[Stored items]
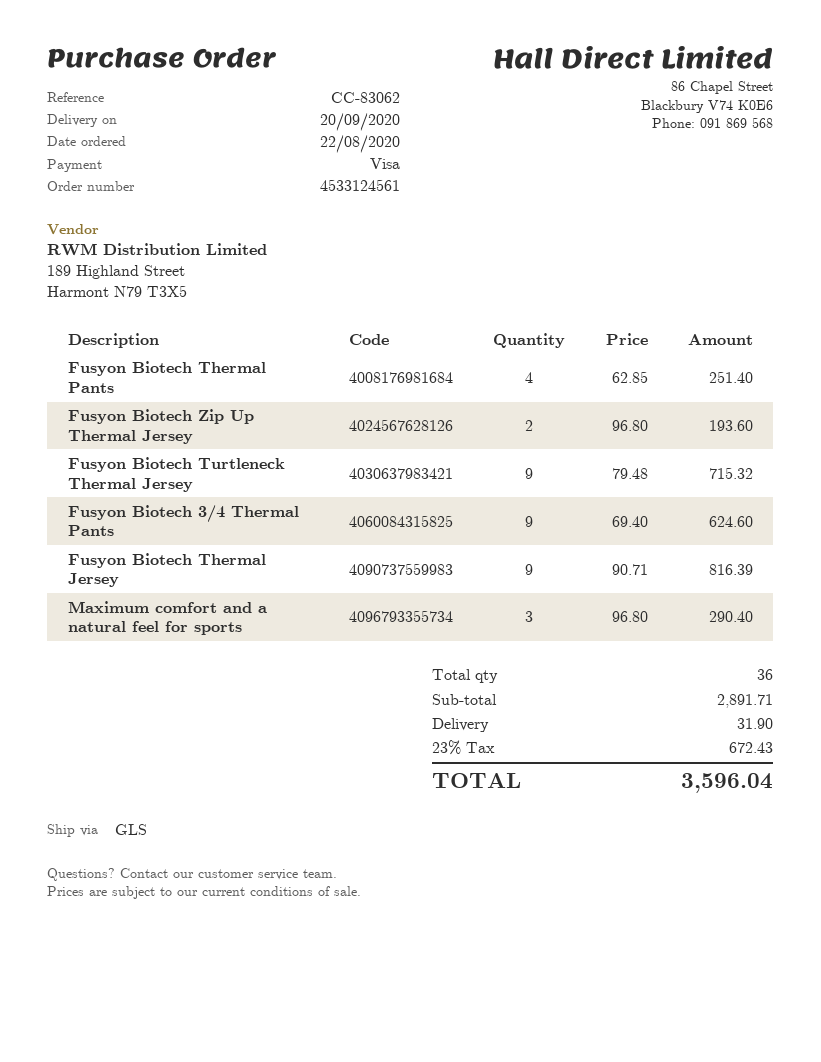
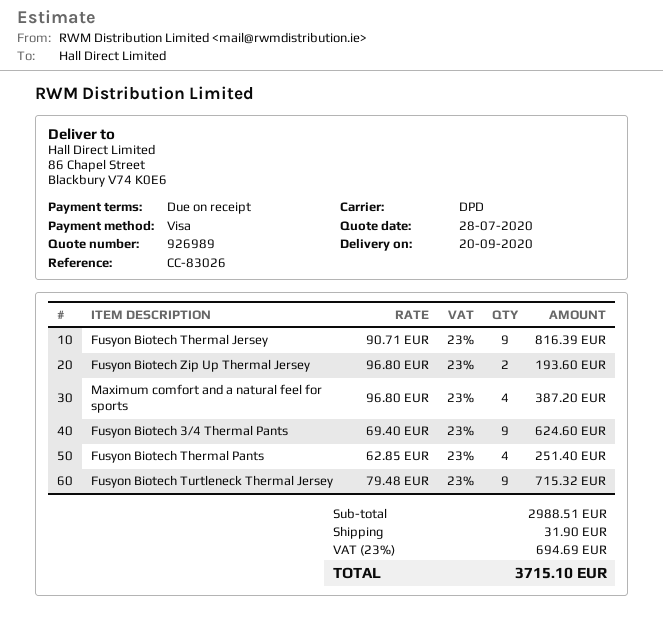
reference: CC-83062 -> CC-83026
shipping method: GLS -> DPD
Maximum comfort and a natural feel for sports: 3 x 96.80 = 290.40 -> 4 x 96.80 = 387.20
subtotal: 2891.71 -> 2988.51
tax: 23% = 672.43 -> 23% = 694.69
total: 3596.04 -> 3715.10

*Directions*. Using the records above, copy exactly the lines from the one containing "subtotal: 2891.71 -> 2988.51" through the last, inclusive, and nothing else.

*Completed exercise*.
subtotal: 2891.71 -> 2988.51
tax: 23% = 672.43 -> 23% = 694.69
total: 3596.04 -> 3715.10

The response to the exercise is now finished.